I was appalled. My code was horrible to say the least. I had the user input passed to a variable (fine, no problem), which then passed the value to another variable (oooo-kay -- WTF was I thinking here?), and then the two variables were written into to separate spots (EH?? What's going on?? Are you sure I wrote this code?) -- into the spreadsheet and then from the spreadsheet to a separate variable that was then dumped into a display label on the form (HUH??? What're you, STUPID???). Ugh; I didn't get it at ALL.
So, I commented out all the code I'd created, then wrote new stuff. I took the user's data and put it DIRECTLY into the spreadsheet; then I made the display label show what was in that cell. Two lines of code; just two. No variables needed; no passing values around from right hand to left hand and back. Just BOOM. Do it. It worked fine. The form displayed what was actually in the cell, and the value from the user was placed nicely on the spreadsheet. Yay.
That doesn't sound like a big deal, but you know what? It is; it's a big deal because it shows that, somewhere along the way, something good happened in my brain. Something sifted down and into place, and it clearly showed that I was learning and understanding this stuff better than when I was reading a couple of books a month on it and trying to assimilate everything. I don't know why, but suddenly something clicked and I was a better VBA programmer than I was a year ago.
Of course, I've forgotten some things. I've stumbled across things (like finding the last cell with data in it in a particular row or column, for instance) and haven't been able to figure out how to do them, only to return home and find that I've saved a spreadsheet with that exact problem solved in it. Or that I was struggling with that same issue back in March of '04, or something like that. It's funny; it's almost like a time capsule. I can go backward in time (to a point) and see what I was working on back when; how I was progressing. It made me wonder what I'll see in my code five years from now, or even two years from now. Will I be as appalled then as I am now? Will I be programming still? I suspect so; I think I enjoy it enough to really want to work at it. I think it's enough fun that I won't set it aside, even when I'm not doing it for a living. Hell, I'm not doing it for a living now and I'm still pursuing it.
I wonder if doing it for a living would ruin it for me?

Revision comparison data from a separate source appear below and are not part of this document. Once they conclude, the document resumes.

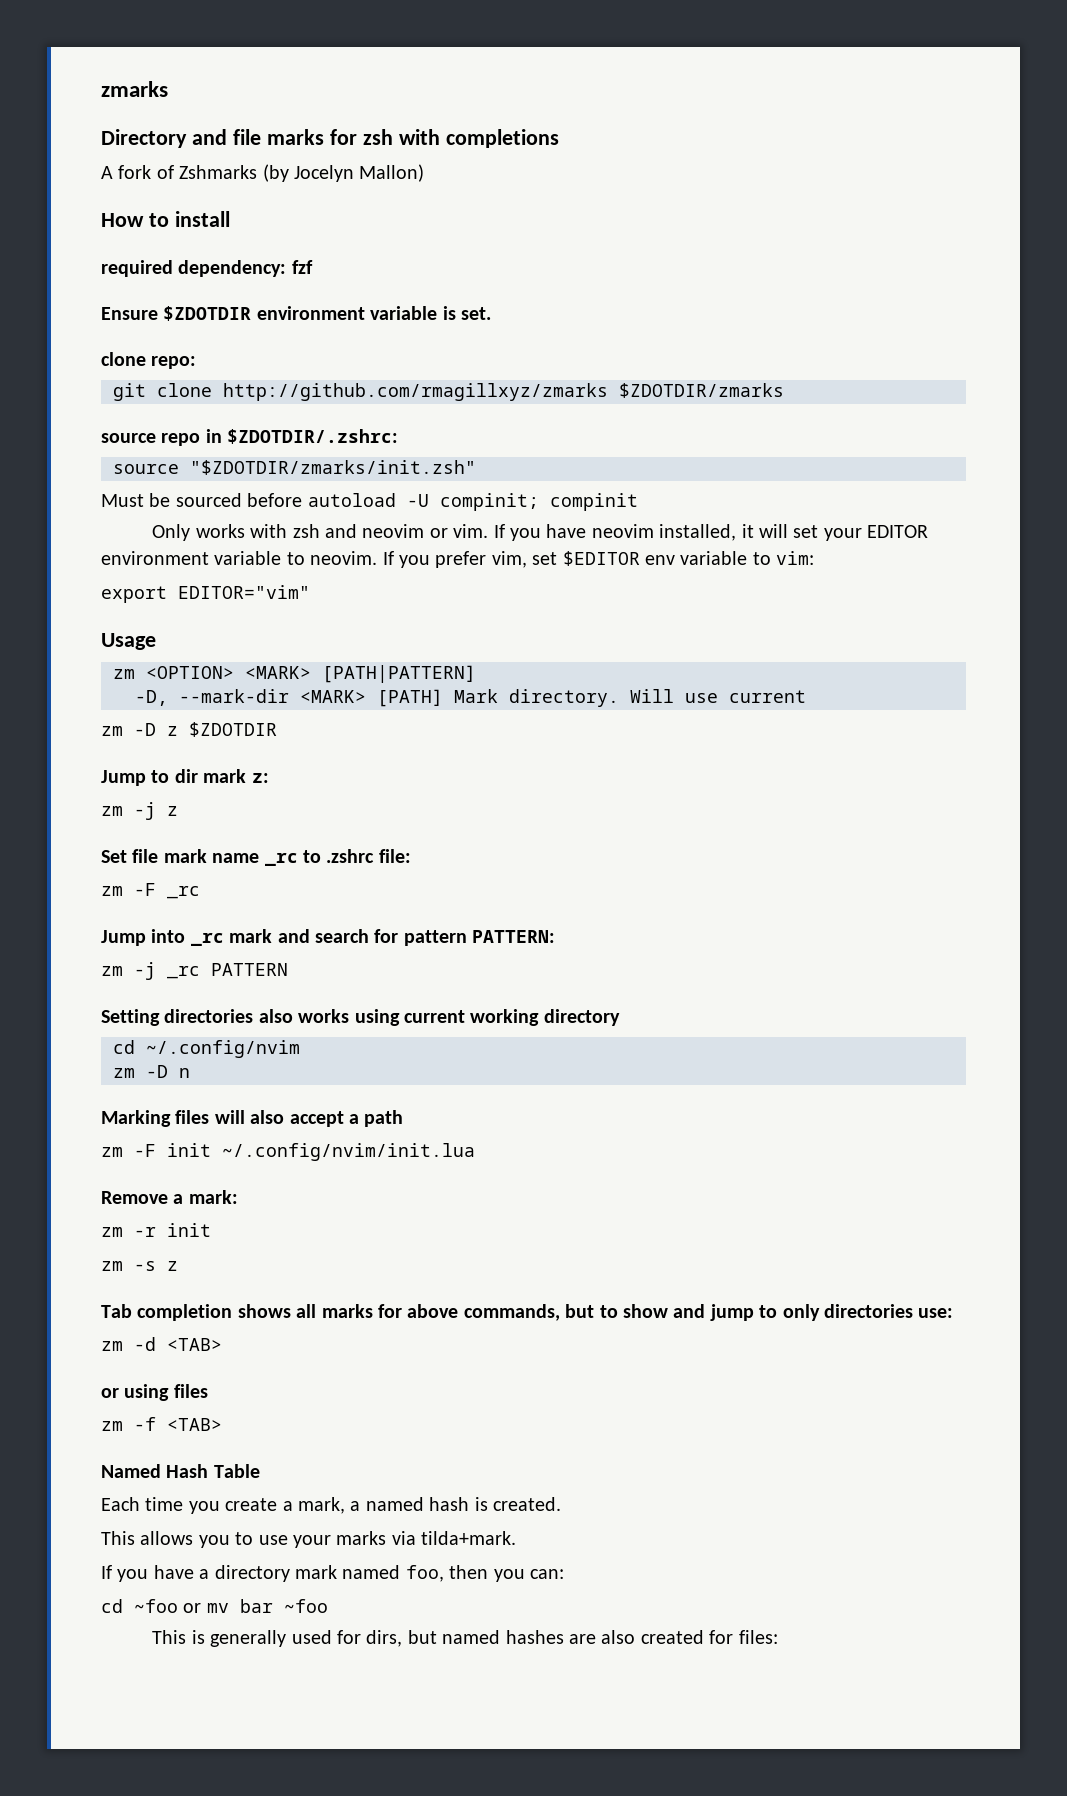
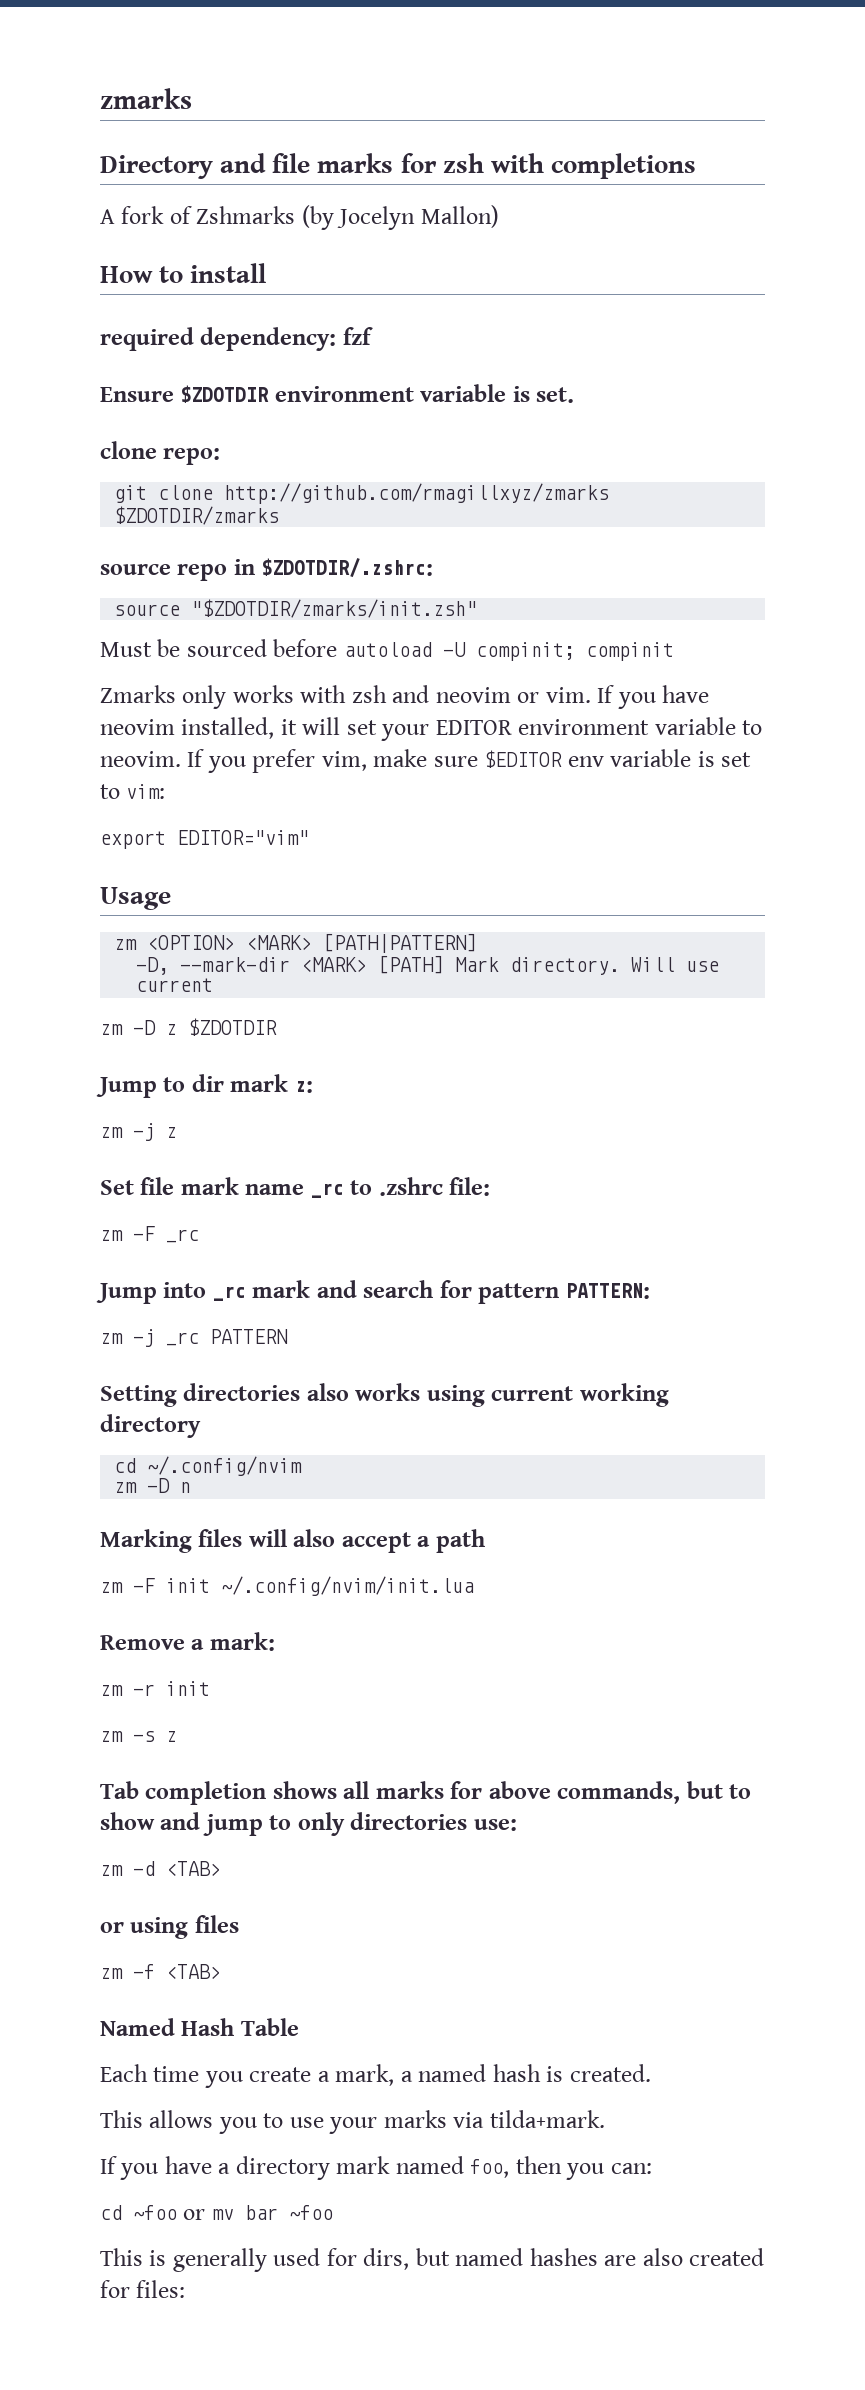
- Only works with zsh and neovim or vim.
+ Zmarks only works with zsh and neovim or vim.
- If you prefer vim, set $EDITOR env variable to vim:
+ If you prefer vim, make sure $EDITOR env variable is set to vim:

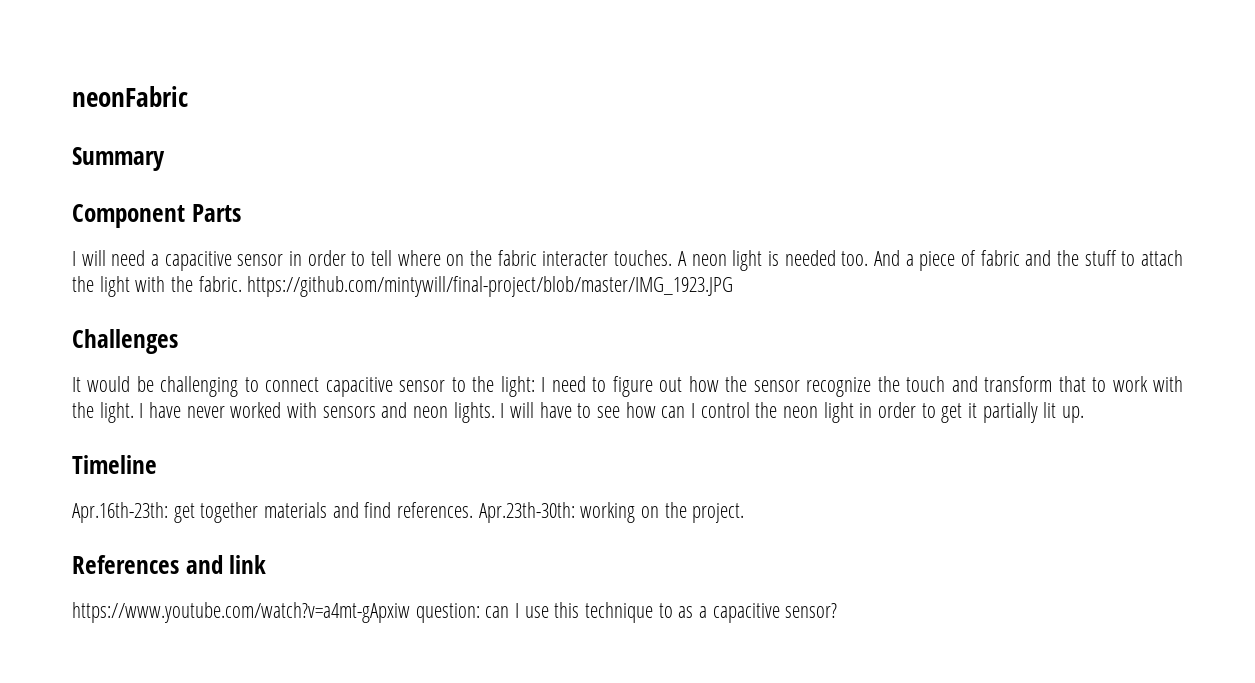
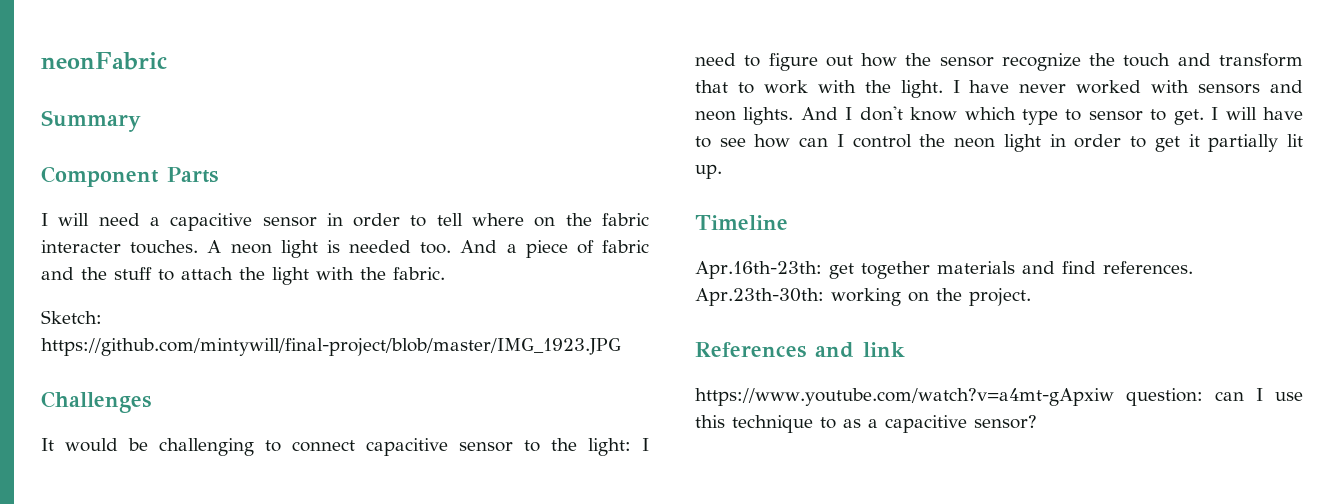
- And a piece of fabric and the stuff to attach the light with the fabric. https://github.com/mintywill/final-project/blob/master/IMG_1923.JPG
+ And a piece of fabric and the stuff to attach the light with the fabric.
+ Sketch: https://github.com/mintywill/final-project/blob/master/IMG_1923.JPG
+ And I don't know which type to sensor to get.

Anyway, I have a database file - it's a Microsoft Access database, if that's important - and I was working on this back in Sept. and Oct. of 2005. I never got a chance to finish it, for reasons I won't go into now, but when I look at that database, I wonder what might have been. I wonder where I'd be now if I'd just stuck with it (more accurately, had been allowed to stick with it)? I wonder what my skill level would be, where I'd be working, what my salary would be ... so many things. Perhaps nothing would be different; perhaps I'd have ended up here anyway, floundering for my next contract, praying every night as I fall asleep for the protection of my children, the sanity of my wife, the security of a real job. I suspect that, even if I had mad skills with VBA, I wouldn't be a full-time employee. In fact, most VBA contracts I see are short-term -- six months or less. Who knows? Maybe for the sake of steady work, this was the best path for me to follow. Only the Lord knows, and as far as I can tell (which isn't far, by the bye), He ain't talkin'.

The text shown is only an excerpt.